### [PROBLEM STATEMENT]
Copy every record exactly. Nothing may be skipped.

-- -- --

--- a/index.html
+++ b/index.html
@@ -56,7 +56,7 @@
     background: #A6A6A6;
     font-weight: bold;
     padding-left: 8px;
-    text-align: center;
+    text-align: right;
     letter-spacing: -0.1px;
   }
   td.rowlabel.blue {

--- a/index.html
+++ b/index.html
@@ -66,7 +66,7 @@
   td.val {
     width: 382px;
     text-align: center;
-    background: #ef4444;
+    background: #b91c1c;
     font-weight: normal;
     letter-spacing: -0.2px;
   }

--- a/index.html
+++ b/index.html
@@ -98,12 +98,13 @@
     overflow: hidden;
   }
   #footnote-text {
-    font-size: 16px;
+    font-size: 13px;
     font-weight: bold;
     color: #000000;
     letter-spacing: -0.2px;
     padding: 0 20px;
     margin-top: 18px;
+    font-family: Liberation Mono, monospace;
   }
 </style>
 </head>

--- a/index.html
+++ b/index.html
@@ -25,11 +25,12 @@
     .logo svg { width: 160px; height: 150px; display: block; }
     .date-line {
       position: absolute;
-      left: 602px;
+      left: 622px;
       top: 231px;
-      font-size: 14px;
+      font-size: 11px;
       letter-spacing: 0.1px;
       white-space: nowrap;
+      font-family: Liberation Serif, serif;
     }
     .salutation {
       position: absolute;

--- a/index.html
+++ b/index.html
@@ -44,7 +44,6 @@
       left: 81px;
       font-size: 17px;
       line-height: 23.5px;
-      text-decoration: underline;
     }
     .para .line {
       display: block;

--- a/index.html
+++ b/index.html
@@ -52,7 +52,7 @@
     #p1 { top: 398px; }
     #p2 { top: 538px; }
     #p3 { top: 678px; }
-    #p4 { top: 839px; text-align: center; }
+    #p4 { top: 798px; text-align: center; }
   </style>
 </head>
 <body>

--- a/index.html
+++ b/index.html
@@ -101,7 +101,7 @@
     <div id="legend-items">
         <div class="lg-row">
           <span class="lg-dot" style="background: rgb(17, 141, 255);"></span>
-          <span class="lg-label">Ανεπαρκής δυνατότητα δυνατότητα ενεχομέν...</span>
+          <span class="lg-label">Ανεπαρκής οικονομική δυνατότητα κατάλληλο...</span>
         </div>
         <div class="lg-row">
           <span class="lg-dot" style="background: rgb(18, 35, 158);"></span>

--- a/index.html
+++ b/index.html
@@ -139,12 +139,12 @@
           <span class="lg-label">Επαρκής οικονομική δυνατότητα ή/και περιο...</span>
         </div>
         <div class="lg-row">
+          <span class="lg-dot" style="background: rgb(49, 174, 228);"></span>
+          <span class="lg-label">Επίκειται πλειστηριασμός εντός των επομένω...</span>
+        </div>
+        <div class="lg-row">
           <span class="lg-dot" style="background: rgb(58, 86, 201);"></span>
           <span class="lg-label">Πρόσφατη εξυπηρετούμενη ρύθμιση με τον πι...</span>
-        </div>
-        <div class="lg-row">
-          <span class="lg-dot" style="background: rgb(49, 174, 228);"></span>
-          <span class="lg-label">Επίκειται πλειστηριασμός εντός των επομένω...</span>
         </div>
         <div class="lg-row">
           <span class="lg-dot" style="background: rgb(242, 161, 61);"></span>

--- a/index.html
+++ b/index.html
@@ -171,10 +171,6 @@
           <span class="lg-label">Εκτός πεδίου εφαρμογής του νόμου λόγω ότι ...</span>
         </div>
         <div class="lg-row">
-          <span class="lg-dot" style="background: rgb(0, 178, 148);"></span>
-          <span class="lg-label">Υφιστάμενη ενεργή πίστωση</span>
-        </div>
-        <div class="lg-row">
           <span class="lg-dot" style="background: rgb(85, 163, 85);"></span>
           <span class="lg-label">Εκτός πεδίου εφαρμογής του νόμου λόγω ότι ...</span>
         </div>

-- -- --

### [ANSWER TO THIS EXERCISE]
--- a/index.html
+++ b/index.html
@@ -56,7 +56,7 @@
     background: #A6A6A6;
     font-weight: bold;
     padding-left: 8px;
-    text-align: center;
+    text-align: right;
     letter-spacing: -0.1px;
   }
   td.rowlabel.blue {

--- a/index.html
+++ b/index.html
@@ -66,7 +66,7 @@
   td.val {
     width: 382px;
     text-align: center;
-    background: #ef4444;
+    background: #b91c1c;
     font-weight: normal;
     letter-spacing: -0.2px;
   }

--- a/index.html
+++ b/index.html
@@ -98,12 +98,13 @@
     overflow: hidden;
   }
   #footnote-text {
-    font-size: 16px;
+    font-size: 13px;
     font-weight: bold;
     color: #000000;
     letter-spacing: -0.2px;
     padding: 0 20px;
     margin-top: 18px;
+    font-family: Liberation Mono, monospace;
   }
 </style>
 </head>

--- a/index.html
+++ b/index.html
@@ -25,11 +25,12 @@
     .logo svg { width: 160px; height: 150px; display: block; }
     .date-line {
       position: absolute;
-      left: 602px;
+      left: 622px;
       top: 231px;
-      font-size: 14px;
+      font-size: 11px;
       letter-spacing: 0.1px;
       white-space: nowrap;
+      font-family: Liberation Serif, serif;
     }
     .salutation {
       position: absolute;

--- a/index.html
+++ b/index.html
@@ -44,7 +44,6 @@
       left: 81px;
       font-size: 17px;
       line-height: 23.5px;
-      text-decoration: underline;
     }
     .para .line {
       display: block;

--- a/index.html
+++ b/index.html
@@ -52,7 +52,7 @@
     #p1 { top: 398px; }
     #p2 { top: 538px; }
     #p3 { top: 678px; }
-    #p4 { top: 839px; text-align: center; }
+    #p4 { top: 798px; text-align: center; }
   </style>
 </head>
 <body>

--- a/index.html
+++ b/index.html
@@ -101,7 +101,7 @@
     <div id="legend-items">
         <div class="lg-row">
           <span class="lg-dot" style="background: rgb(17, 141, 255);"></span>
-          <span class="lg-label">Ανεπαρκής δυνατότητα δυνατότητα ενεχομέν...</span>
+          <span class="lg-label">Ανεπαρκής οικονομική δυνατότητα κατάλληλο...</span>
         </div>
         <div class="lg-row">
           <span class="lg-dot" style="background: rgb(18, 35, 158);"></span>

--- a/index.html
+++ b/index.html
@@ -139,12 +139,12 @@
           <span class="lg-label">Επαρκής οικονομική δυνατότητα ή/και περιο...</span>
         </div>
         <div class="lg-row">
+          <span class="lg-dot" style="background: rgb(49, 174, 228);"></span>
+          <span class="lg-label">Επίκειται πλειστηριασμός εντός των επομένω...</span>
+        </div>
+        <div class="lg-row">
           <span class="lg-dot" style="background: rgb(58, 86, 201);"></span>
           <span class="lg-label">Πρόσφατη εξυπηρετούμενη ρύθμιση με τον πι...</span>
-        </div>
-        <div class="lg-row">
-          <span class="lg-dot" style="background: rgb(49, 174, 228);"></span>
-          <span class="lg-label">Επίκειται πλειστηριασμός εντός των επομένω...</span>
         </div>
         <div class="lg-row">
           <span class="lg-dot" style="background: rgb(242, 161, 61);"></span>

--- a/index.html
+++ b/index.html
@@ -171,10 +171,6 @@
           <span class="lg-label">Εκτός πεδίου εφαρμογής του νόμου λόγω ότι ...</span>
         </div>
         <div class="lg-row">
-          <span class="lg-dot" style="background: rgb(0, 178, 148);"></span>
-          <span class="lg-label">Υφιστάμενη ενεργή πίστωση</span>
-        </div>
-        <div class="lg-row">
           <span class="lg-dot" style="background: rgb(85, 163, 85);"></span>
           <span class="lg-label">Εκτός πεδίου εφαρμογής του νόμου λόγω ότι ...</span>
         </div>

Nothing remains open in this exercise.